Dizziness



Dizziness


Robert W. Baloh



DIZZINESS


Background


Description



  • 1. Dizziness is a sensation of altered orientation in space.


  • 2. Dizziness can be caused by many different pathophysiologic mechanisms.


History



  • 1. Describe the sensation.


  • 2. How it began.


  • 3. How long it lasts.


  • 4. How frequently it occurs.


  • 5. Circumstances that induce it.


  • 6. Associated symptoms.


  • 7. Medications.


Classification (Common Subtypes)



  • 1. Presyncope (near-faint dizziness): A light-headed sensation, the sensation one experiences before losing consciousness or fainting.


  • 2. Psychophysiologic dizziness: Feeling of dissociation, as though one has left one’s own body. Patients use terms such as “floating” or “swimming.”



  • 3. Disequilibrium: Patients may use the term “dizzy” to describe a sensation of imbalance that occurs only when they are standing or walking and is unrelated to an abnormal head sensation.


  • 4. Vertigo: An illusion of movement, usually that of rotation although patients occasionally describe a sensation of linear displacement or tilt.


Epidemiology



  • 1. Dizziness is common in all settings and patient groups.


  • 2. Dizziness tends to be more common in women than in men.


  • 3. The prevalence of dizziness increases with age.


  • 4. Presyncope and vertigo represent the most common dizziness subtypes, each occurring in about one-third of patients with dizziness.


Pathophysiology



  • 1. Presyncope (near-faint dizziness): The mechanism of presyncope is reduced blood flow to the entire brain. When the cerebral blood flow is partially reduced, patients experience light-headedness; when there is a greater reduction, syncope occurs.

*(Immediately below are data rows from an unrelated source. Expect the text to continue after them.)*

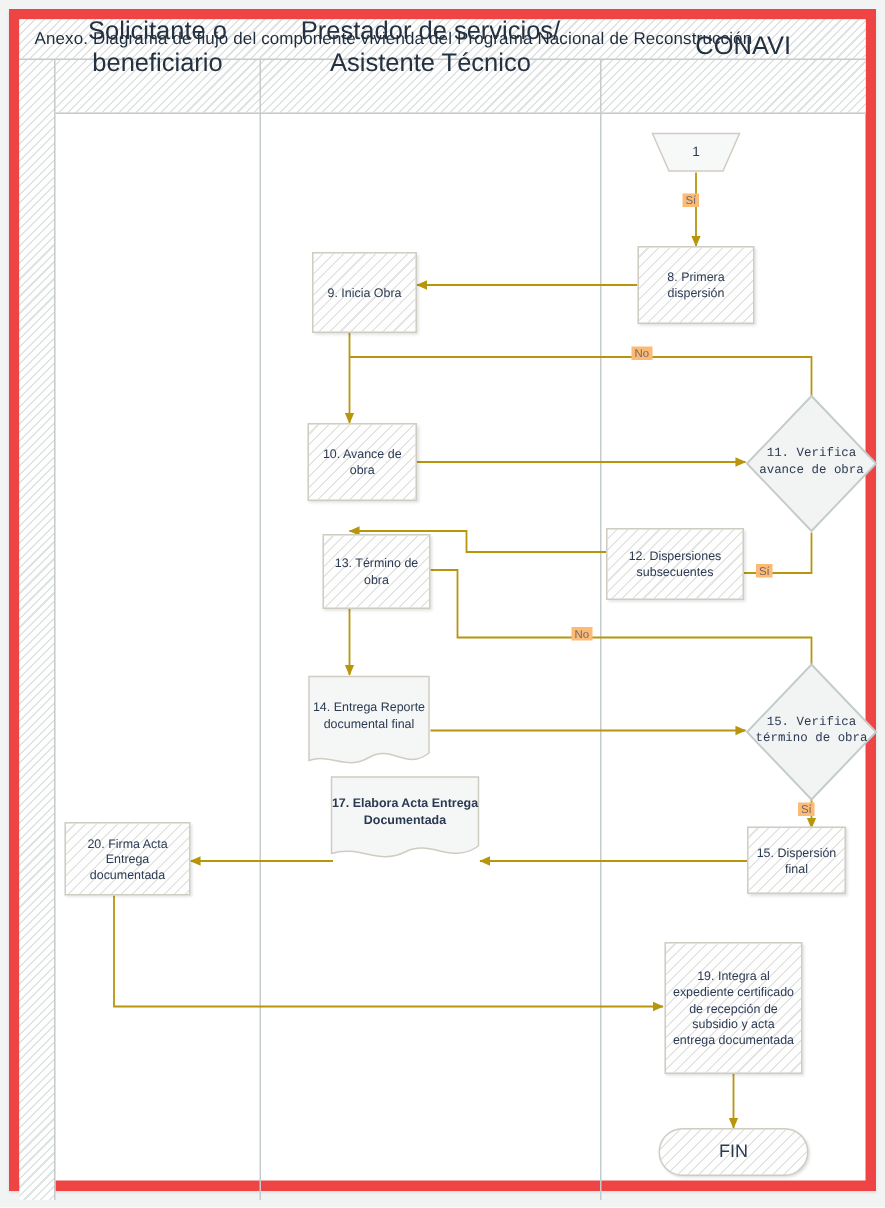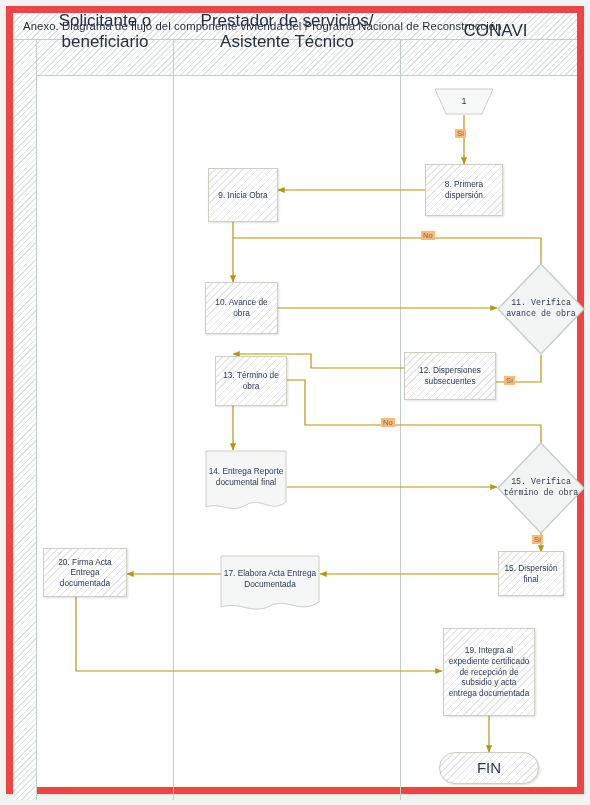--- a/index.html
+++ b/index.html
@@ -232,7 +232,7 @@
     <span>15. Dispersión final</span>
   </div>
 
-  <div class="node doc" style="left:220px;top:555px;width:100px;height:60px;">
+  <div class="node doc" style="left:220px;top:517px;width:100px;height:60px;font-weight:bold;">
     <svg width="100" height="60" viewBox="0 0 100 60" style="position:absolute;left:0;top:0;">
       <path d="M1,1 H99 V47 C80,60 68,42 50,51 C32,60 20,46 1,52 Z" fill="#f5f6f6" stroke="#cfccc2" stroke-width="1"></path>
     </svg>

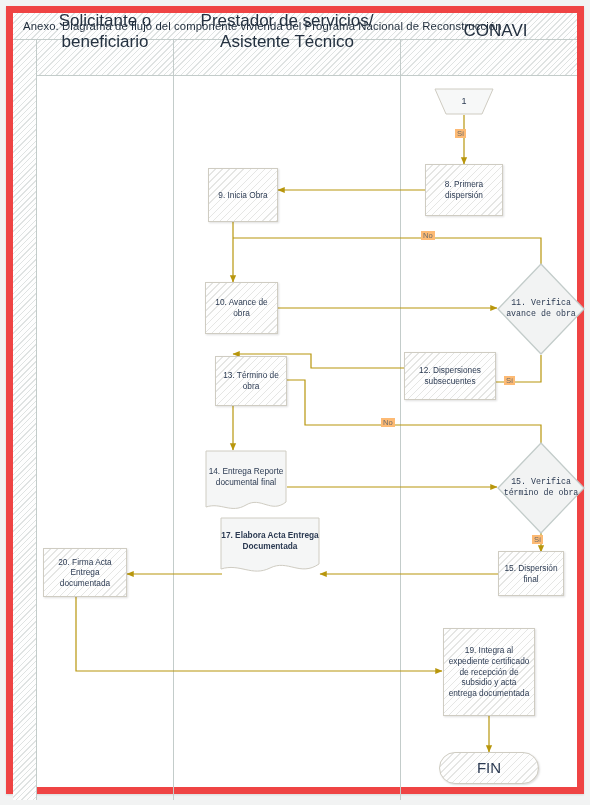--- a/index.html
+++ b/index.html
@@ -247,7 +247,7 @@
     <span>19. Integra al expediente certificado de recepción de subsidio y acta entrega documentada</span>
   </div>
 
-  <div class="node term" style="left:439px;top:752px;width:100px;height:32px;font-size:15px;">
+  <div class="node term" style="left:439px;top:752px;width:100px;height:32px;font-size:12px;">
     <span>FIN</span>
   </div>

    • a. Cardiac arrhythmias produce spontaneous episodes of presyncope that can occur in any position and can be associated with other cardiac symptoms including chest pain and palpitations.


    • b. Orthostatic hypotension is usually due to acute blood loss, volume depletion, and diuretics or antihypertensive medications. When the patient stands, gravitational pooling of blood occurs in the limbs and splanchnic vasculature.


    • c. Vasovagal, or neurally mediated presyncope, typically occurs when the patient is standing but, unlike orthostatic hypotension, the blood pressure is not necessarily reduced immediately upon standing. The mechanism is not fully understood but begins with an afferent signal from the arterial visceral mechanoreceptors.


    • d. Hyperventilation causes presyncope by lowering the carbon dioxide content of the blood, thus producing constriction of the cerebral vasculature.


  • 2. Psychophysiologic dizziness: The mechanism of psychophysiologic dizziness is poorly understood, but it is believed to result from impaired central integration of sensory signals. Associated symptoms of acute and chronic anxiety are common.


  • 3. Disequilibrium: This can result from loss of peripheral sensory input (most often vestibular, proprioceptive, or visual) or from central lesions involving the motor centers of the basal ganglia, cerebellum, and cortex.


  • 4. Vertigo: It indicates an imbalance in vestibular tone. It can result from loss of peripheral input caused by damage to the labyrinth or vestibular nerve, or it can be caused by a unilateral impairment of vestibular nuclear or vestibulocerebellar activity.



    • a. Benign positional vertigo (BPV) (also called “benign paroxysmal positional vertigo”) is by far the most common cause of vertigo. It results from free-floating calcium carbonate crystals (normally attached to the utricular macule) most commonly in the posterior semicircular canal. With positional change, the crystals move within the endolymph and displace the cupula.


    • b. Acute peripheral vestibulopathy (vestibular neuritis) often occurs after a viral illness, and pathologic studies show atrophy of one or more of the vestibular nerve trunks, most consistent with an infectious or postinfectious process.


    • c. Ménière syndrome: The principle pathologic finding is an increase in the volume of the endolymph associated with distention of the entire endolymphatic system (endolymphatic hydrops). Ruptures of the membranous labyrinth might explain the sudden episodes that are characteristic of the syndrome.


    • d. Migraine: Vasospasm or an inherited metabolic defect could explain the commonly associated episodic vertigo.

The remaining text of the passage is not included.